Print nothing but the lines below starting at the line that holds "(106, 246) none" and ending at the line that holds "(552, 121) none", including both, each exactly as written.

--- Provided data Enclosed Below ---

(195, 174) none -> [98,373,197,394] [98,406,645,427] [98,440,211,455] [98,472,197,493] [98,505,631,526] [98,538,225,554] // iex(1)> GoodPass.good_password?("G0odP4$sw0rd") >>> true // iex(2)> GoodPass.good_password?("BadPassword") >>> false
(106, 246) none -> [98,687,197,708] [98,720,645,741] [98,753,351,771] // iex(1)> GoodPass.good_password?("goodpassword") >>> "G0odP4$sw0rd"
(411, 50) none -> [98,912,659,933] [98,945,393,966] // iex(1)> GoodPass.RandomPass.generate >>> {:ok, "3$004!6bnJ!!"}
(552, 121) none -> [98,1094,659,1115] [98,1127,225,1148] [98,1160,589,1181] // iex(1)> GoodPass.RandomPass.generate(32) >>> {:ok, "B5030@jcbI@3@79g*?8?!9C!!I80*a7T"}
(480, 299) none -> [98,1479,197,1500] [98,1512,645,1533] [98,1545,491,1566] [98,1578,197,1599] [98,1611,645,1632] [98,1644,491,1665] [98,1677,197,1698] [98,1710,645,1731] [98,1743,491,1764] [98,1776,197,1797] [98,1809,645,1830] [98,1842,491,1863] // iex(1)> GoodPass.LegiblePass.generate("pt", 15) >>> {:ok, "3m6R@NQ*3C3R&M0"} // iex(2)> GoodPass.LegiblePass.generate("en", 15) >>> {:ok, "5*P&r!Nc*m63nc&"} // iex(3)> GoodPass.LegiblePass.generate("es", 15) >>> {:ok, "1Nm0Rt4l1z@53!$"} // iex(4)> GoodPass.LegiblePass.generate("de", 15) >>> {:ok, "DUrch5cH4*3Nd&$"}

--- End of Enclosed Provided data ---
--- Provided data Enclosed Below ---

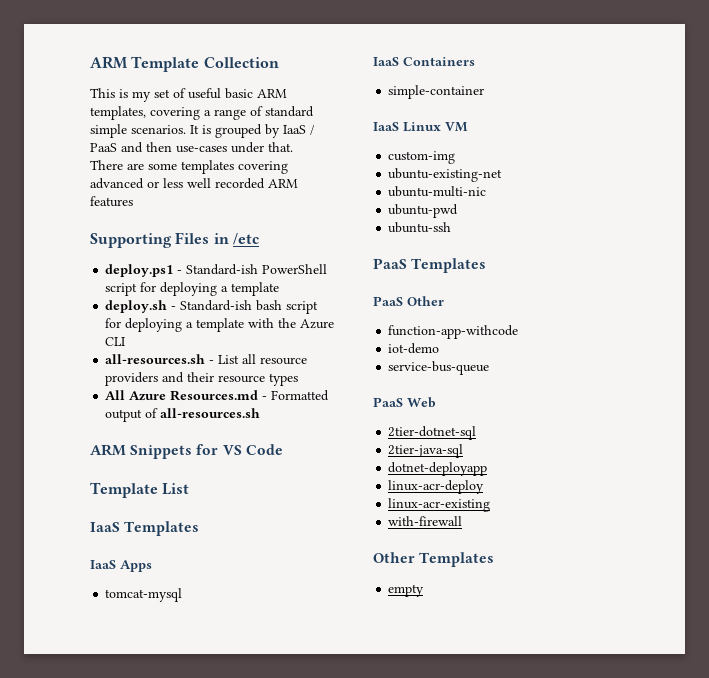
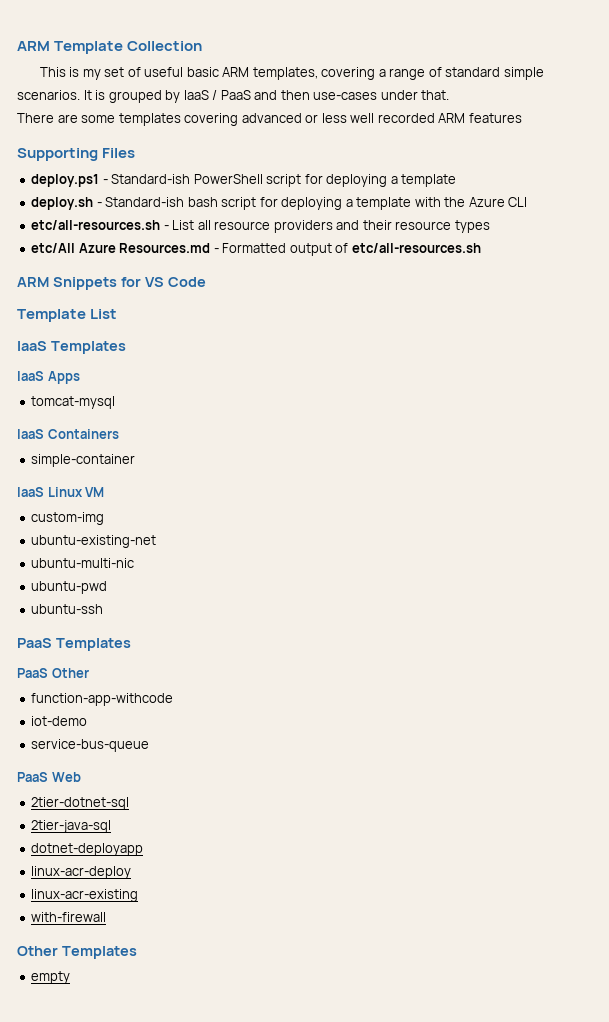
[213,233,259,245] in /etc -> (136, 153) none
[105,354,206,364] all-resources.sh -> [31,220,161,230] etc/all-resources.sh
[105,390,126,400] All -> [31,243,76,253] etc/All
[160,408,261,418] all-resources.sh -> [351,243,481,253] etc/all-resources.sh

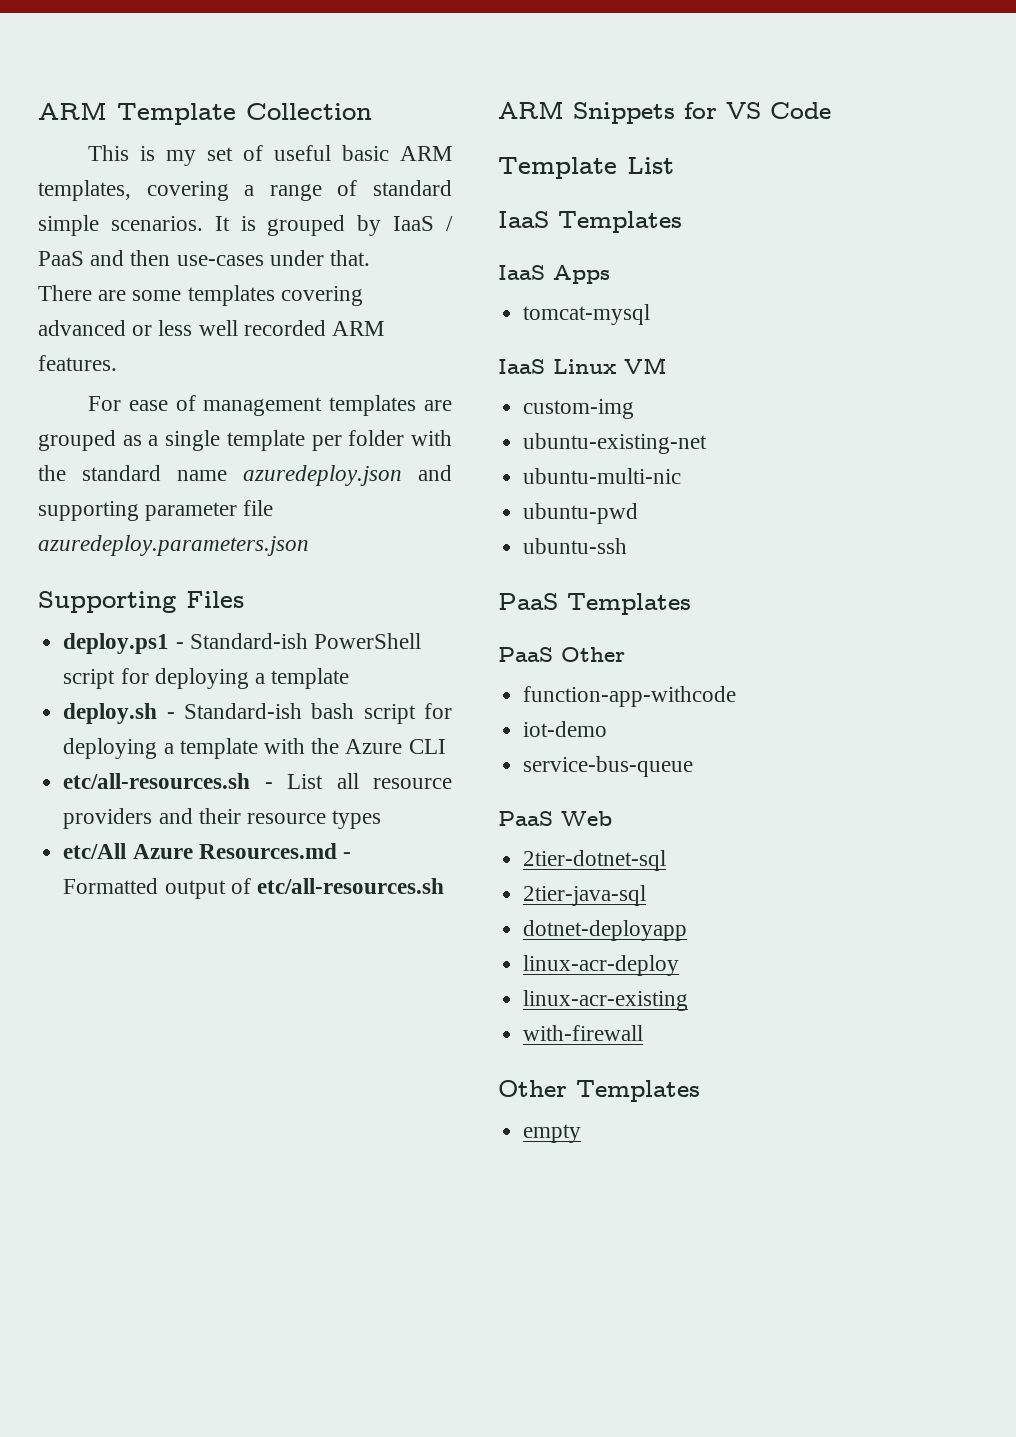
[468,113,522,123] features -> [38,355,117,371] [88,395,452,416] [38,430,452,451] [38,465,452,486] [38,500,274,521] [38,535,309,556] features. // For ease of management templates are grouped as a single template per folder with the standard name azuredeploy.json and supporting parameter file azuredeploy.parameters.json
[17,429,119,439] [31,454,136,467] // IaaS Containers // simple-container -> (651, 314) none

--- End of Enclosed Provided data ---

Task solution —
(106, 246) none -> [98,687,197,708] [98,720,645,741] [98,753,351,771] // iex(1)> GoodPass.good_password?("goodpassword") >>> "G0odP4$sw0rd"
(411, 50) none -> [98,912,659,933] [98,945,393,966] // iex(1)> GoodPass.RandomPass.generate >>> {:ok, "3$004!6bnJ!!"}
(552, 121) none -> [98,1094,659,1115] [98,1127,225,1148] [98,1160,589,1181] // iex(1)> GoodPass.RandomPass.generate(32) >>> {:ok, "B5030@jcbI@3@79g*?8?!9C!!I80*a7T"}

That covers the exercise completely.